Das schiebt alle Bits von f um 32 Stellen nach rechts (und füllt von links mit Nullen auf)


----------



## xquadrat (1. Apr 2009)

Ok, vielen Dank


----------



## Ebenius (1. Apr 2009)

Nachtrag (auch wenn das für die hashCode-Methode gar nicht so interessant ist):

>>> verschiebt wirklich *alle* Bits inkl. Vorzeichenbit. Das Ergebnis ist immer positiv.
>> verschiebt ohne Vorzeichenbit, das Vorzeichen bleibt also wie es vorher war.

Ebenius


----------



## SchonWiederFred (2. Apr 2009)

Ebenius hat gesagt.:


> >> verschiebt ohne Vorzeichenbit, das Vorzeichen bleibt also wie es vorher war.
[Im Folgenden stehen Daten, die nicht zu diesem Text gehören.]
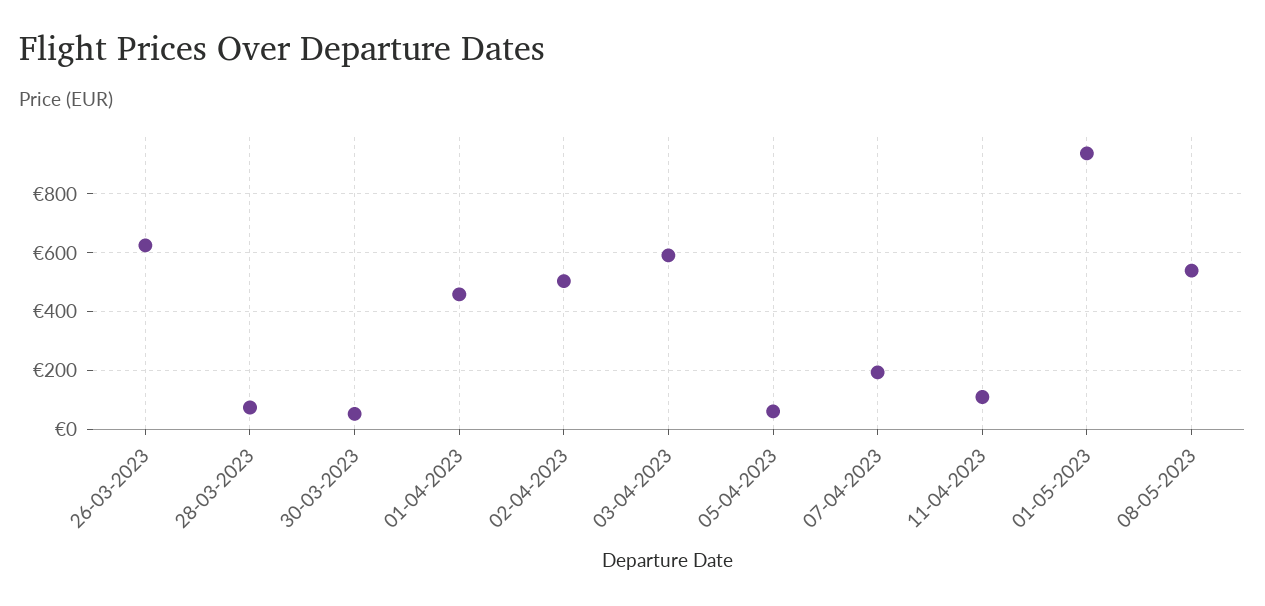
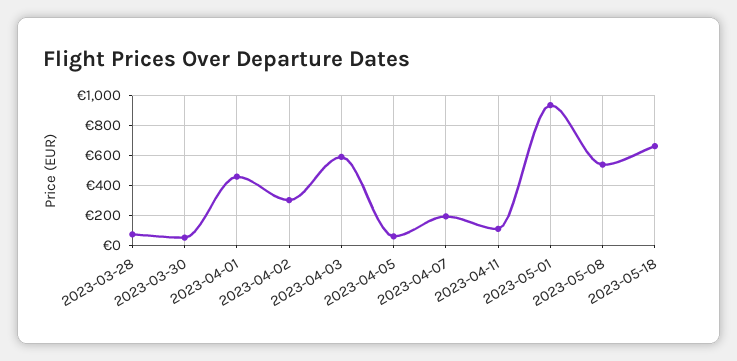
26-03-2023: 625 -> none
02-04-2023: 500 -> 300
2023-05-18: none -> 650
Was glaubst Du, was 0x80000000 >> 1 ergibt?


----------



## Ebenius (2. Apr 2009)

SchonWiederFred hat gesagt.:


> Was glaubst Du, was 0x80000000 >> 1 ergibt?


Einhalb Integer.MIN_VALUE. Wieso?

Die *Zahl* 0x80000000 ist dezimal *2147483648*, was sich nicht auf _int_ abbilden lässt. Das *Liteal* 0x80000000 wird aber als *Zahl* -2147483648 (== Integer.MIN_VALUE) interpretiert.

Ebenius


----------